I'll take the daily showers myself. We bought a RV 10 years ago. In the interest of water conservation I only shower every 2-3 days when we camp in the boonies. I don't like it, I feel gross after the first day.


----------



## jolyajones (Feb 25, 2015)

i think we agree man, there is naturally smell of vagina that drives us wild. may be not after working in garden kuchen,or office all the day.but otherwise not.


----------



## TheCuriousWife (Jan 28, 2013)

I will not let my husband come near my V unless it has been washed in the past couple hours. Mouth or hands. 

Call me not spontaneous or a prude. But when a man makes comments about fishy smell, from then on you make sure you are 100% clean. I'm pretty sure I'm normal as far as smell and such, but I don't think my husband has the same enjoyment that most men on TAM seem to have. Sometimes I find my scent very arousing. 

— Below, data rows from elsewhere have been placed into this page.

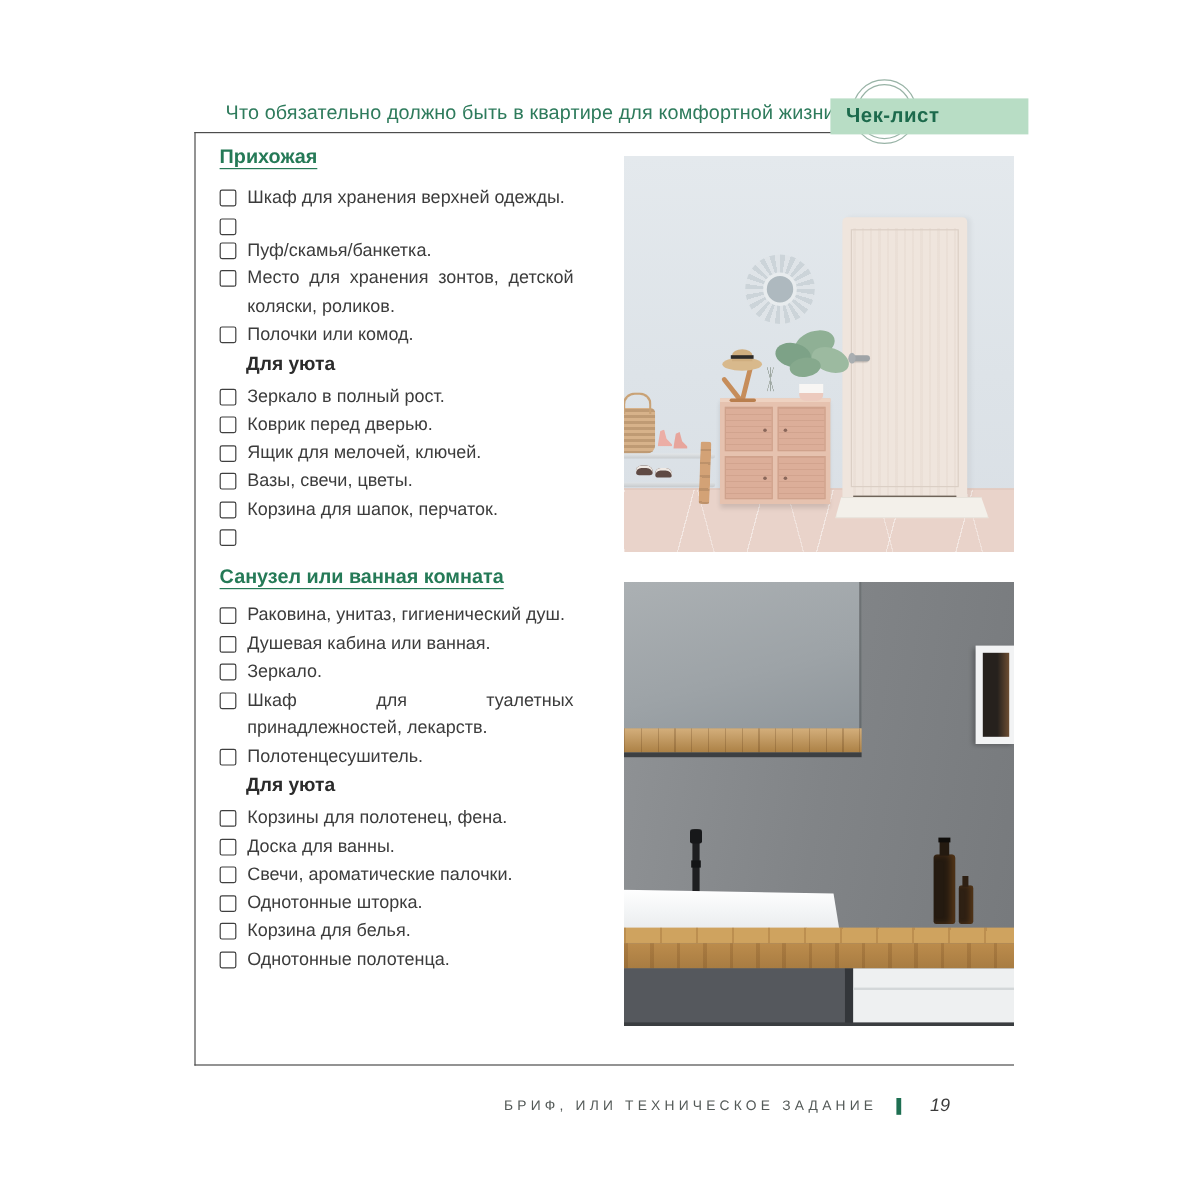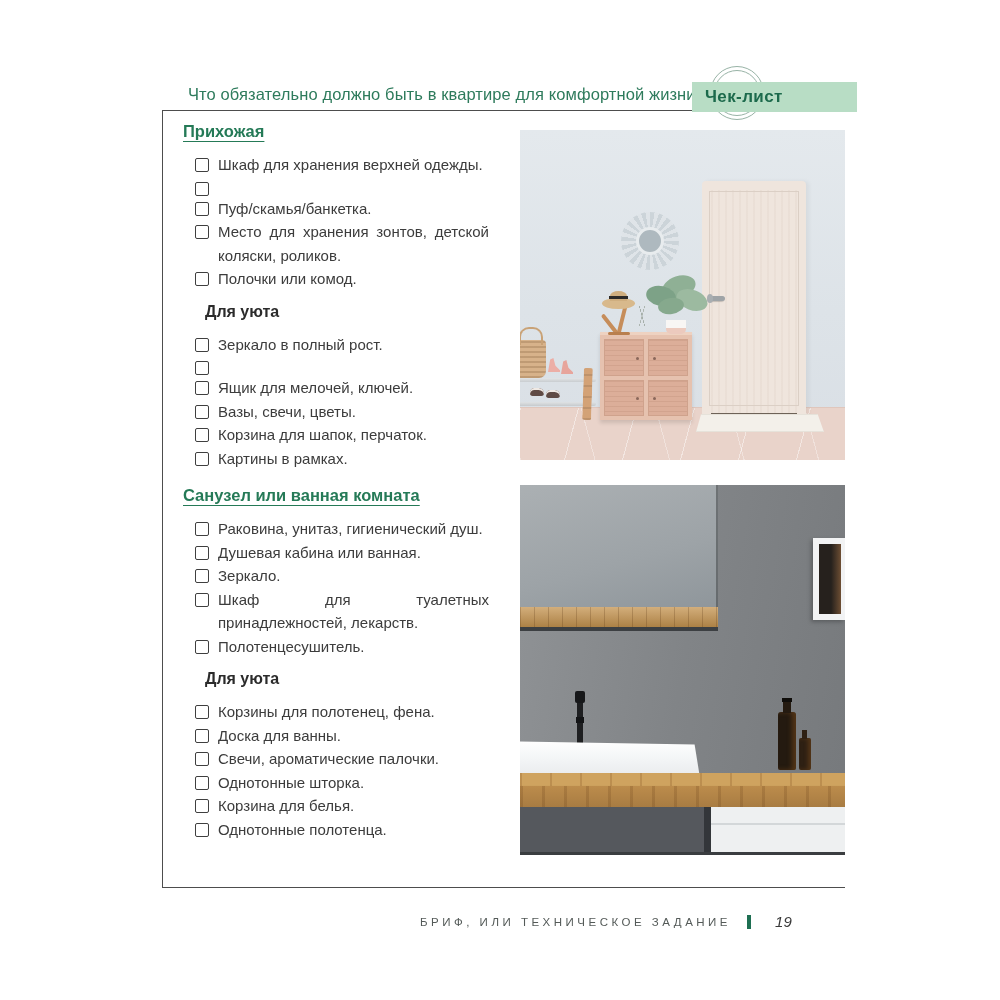--- a/index.html
+++ b/index.html
@@ -19,21 +19,21 @@
   
   .content-frame { position:absolute; left:162px; top:110px; width:683px; height:778px; box-sizing:border-box;
                    border-top:1px solid #4d4d4d; border-left:1px solid #4d4d4d; border-bottom:1px solid #4d4d4d; }
 
   
   .checklist { position:absolute; left:183px; top:122px; width:318px; }
   .sec-title { font-size:16.5px; font-weight:bold; color:#257a57; margin:0 0 12px 0;
                text-decoration:underline; text-underline-offset:4px; text-decoration-thickness:1px; }
   .sec-title.second { margin-top:16px; margin-bottom:10px; }
   .sub-title { font-size:16px; font-weight:bold; color:#2b2b2b; margin:4px 0 6px 22px; }
-  ul.items { list-style:none; margin:12px; padding:0; }
+  ul.items { list-style:none; margin:0; padding:0; }
   li.item { display:flex; align-items:flex-start; }
   .cb { flex:0 0 auto; width:12px; height:12px; border:1.6px solid #3f3f3f; border-radius:2px;
         margin:5px 9px 1px 0; background:#fff; }
   .lbl { font-size:15px; line-height:23.5px; color:#3c3c3c; width:272px; text-align:justify; }
 
   
   .fig { position:absolute; overflow:hidden; }
   .fig * { position:absolute; }
 
   
@@ -188,36 +188,36 @@
         </li>
     </ul>
     <h3 class="sub-title">Для уюта</h3>
     <ul class="items">
       <li class="item">
           <span class="cb"></span>
           <span class="lbl">Зеркало в полный рост.</span>
         </li>
       <li class="item">
           <span class="cb"></span>
+          <span class="lbl">Коврик перед дверью.</span>
         </li>
       <li class="item">
           <span class="cb"></span>
           <span class="lbl">Ящик для мелочей, ключей.</span>
         </li>
       <li class="item">
           <span class="cb"></span>
           <span class="lbl">Вазы, свечи, цветы.</span>
         </li>
       <li class="item">
           <span class="cb"></span>
           <span class="lbl">Корзина для шапок, перчаток.</span>
         </li>
       <li class="item">
           <span class="cb"></span>
-          <span class="lbl">Картины в рамках.</span>
         </li>
     </ul>
 
     <h2 class="sec-title second">Санузел или ванная комната</h2>
     <ul class="items">
       <li class="item">
           <span class="cb"></span>
           <span class="lbl">Раковина, унитаз, гигиенический душ.</span>
         </li>
       <li class="item">

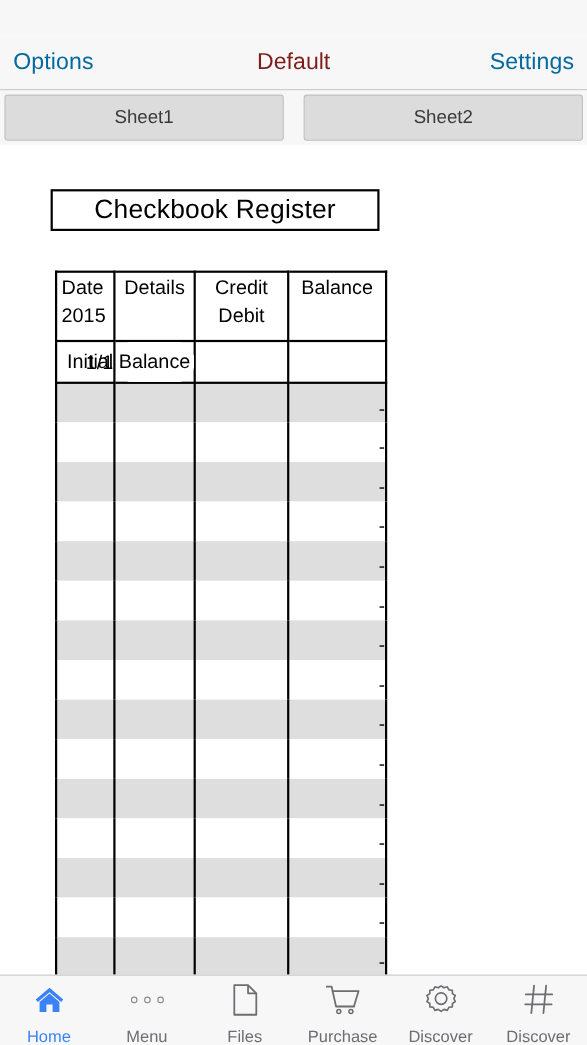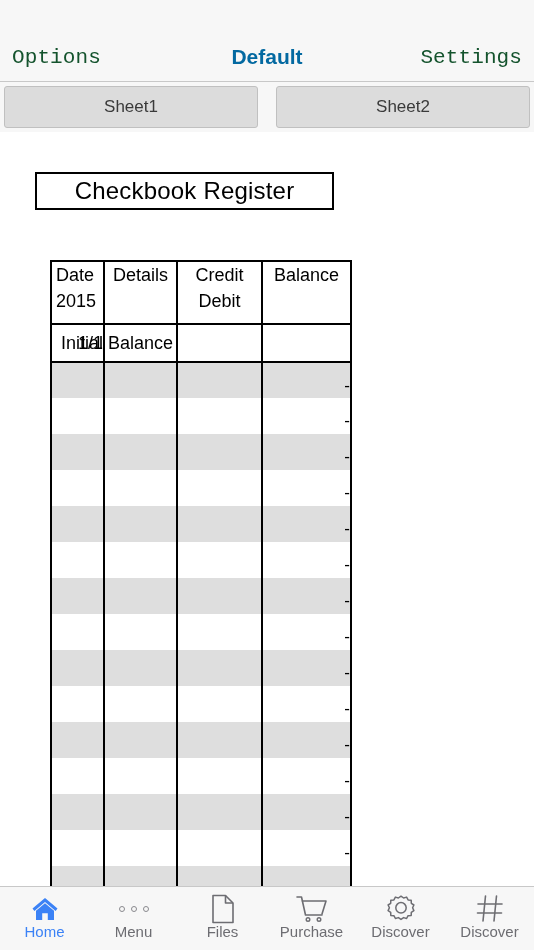--- a/index.html
+++ b/index.html
@@ -31,35 +31,35 @@
     background: #f7f7f7;
     border-bottom: 1px solid #c8c8c8;
     display: flex;
     align-items: center;
     justify-content: space-between;
     padding: 0 12px;
     position: relative;
   }
   .nav-btn {
     font-size: 21px;
-    color: #14532d;
+    color: #0369a1;
     letter-spacing: 0.1px;
     white-space: nowrap;
     cursor: pointer;
     background: none;
     border: none;
-    font-family: Liberation Mono, monospace;
+    font-family: Liberation Sans, sans-serif;
   }
   .nav-title {
     position: absolute;
     left: 0; right: 0;
     text-align: center;
     font-size: 21px;
-    font-weight: bold;
-    color: #0369a1;
+    font-weight: normal;
+    color: #7f1d1d;
     pointer-events: none;
   }
 
   
   .sheet-tabs {
     height: 50px;
     background: #f7f7f7;
     display: flex;
     align-items: center;
     padding: 4px 4px 5px 4px;
@@ -84,41 +84,41 @@
   .sheet-body {
     position: relative;
     background: #ffffff;
     height: 768px;
     overflow: hidden;
   }
 
   
   .title-box {
     position: absolute;
-    left: 35px;
+    left: 46px;
     top: 40px;
     width: 299px;
     height: 38px;
     border: 2px solid #000;
     display: flex;
     align-items: center;
     justify-content: center;
     background: #fff;
   }
   .title-box span {
     font-size: 24px;
     color: #000;
     letter-spacing: 0.2px;
   }
 
   
   .register {
     position: absolute;
     left: 50px;
-    top: 128px;
+    top: 114px;
     width: 300px;
     border-collapse: collapse;
     table-layout: fixed;
   }
   .register td, .register th {
     border: 2px solid #000;
     padding: 0;
     font-weight: normal;
     background-clip: padding-box;
   }
@@ -211,21 +211,21 @@
     cursor: pointer;
     text-decoration: none;
   }
   .tab-icon {
     height: 30px;
     display: flex;
     align-items: center;
     justify-content: center;
   }
   .tab-label {
-    margin-top: 0;
+    margin-top: 11px;
     font-size: 15px;
     color: #6d6d72;
     line-height: 1;
   }
   .tab-item.active .tab-label { color: #3b82f6; }
 
   .dots { display: flex; gap: 6px; align-items: center; }
   .dots i {
     display: block;
     width: 6px; height: 6px;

I've always been a freak about cleanliness and my V though. I wouldn't even want to touch my own, if I'm not clean, so I don't expect him to either. I meticulously shower, brush my teeth, etc. Fluids are kind of icky to me. (Except semen. ) Slight OCD maybe? Self consciousness? I don't know.

I agree with Anon. I don't understand morning kissing. Dragon breath is disgusting!

As long as he has washed himself in the past day I'm fine giving him a blow job. Although sometimes I do wish he cared a little more about being clean for me. Mostly brushing his teeth before sex. Gum or mints are fine too.

BO is a turn off. I sweat a lot, and although I don't smell myself, I don't want to be "that stinky person" that everyone knows. One of the main reasons that started my cleanliness habits.


----------



## Anon Pink (Jan 17, 2013)

There is a big difference between Body Odor and a person's natural scent.

...and that difference lies in the eye of the beholder, or goes to the nose of the smeller...


----------



## chillymorn (Aug 11, 2010)

she has a fast machine and kept her motor clean!!!!!!

I'll just check the oil with my dip stick! have to smell it first to see if its burnt!


----------



## CincyBluesFan (Feb 27, 2015)

Anon Pink said:


> There is a big difference between Body Odor and a person's natural scent.
> 
> ...and that difference lies in the eye of the beholder, or goes to the nose of the smeller...


BO is gross but the smell of a woman's undercarriage is like sweet honeydew or what pure sunshine and joy smells like. lol


----------



## LuvIsTuff (Feb 20, 2015)

It's pretty simple.... God made the blessed V to smell a certain way, and in His all knowing wisdom, He knew we'd nose around down there eventually, and wired men to like the smell. I'm pretty sure Adam went down on Eve and said "my God, what's that amazing smell"? 5,000 years later, nothing has changed.


----------



## chillymorn (Aug 11, 2010)

LuvIsTuff said:


> It's pretty simple.... God made the blessed V to smell a certain way, and in His all knowing wisdom, He knew we'd nose around down there eventually, and wired men to like the smell. I'm pretty sure Adam went down on Eve and said "my God, what's that amazing smell"? 5,000 years later, nothing has changed.


not until after he ate the apple that eve tricked him into eating.

some things haven't changed a bit!


----------



## CincyBluesFan (Feb 27, 2015)

chillymorn said:


> not until after he ate the apple that eve tricked him into eating.
> 
> some things haven't changed a bit!


Chicks got us kicked out of paradise. B*tches!


----------



## Happilymarried25 (Mar 19, 2014)

We often have oral sex in the morning before we shower. We are both fine with that.


----------



## LuvIsTuff (Feb 20, 2015)

chillymorn said:


> not until after he ate the apple that eve tricked him into eating.
> 
> some things haven't changed a bit!


I think it had to have been the opposite. He got a taste of that sweet juice and he was ruined. He'd have eaten the apple and the apple tree if he knew he could go down on her again.


----------



## 2ntnuf (Jul 14, 2012)

Happilymarried25 said:


> We often have oral sex in the morning before we shower. We are both fine with that.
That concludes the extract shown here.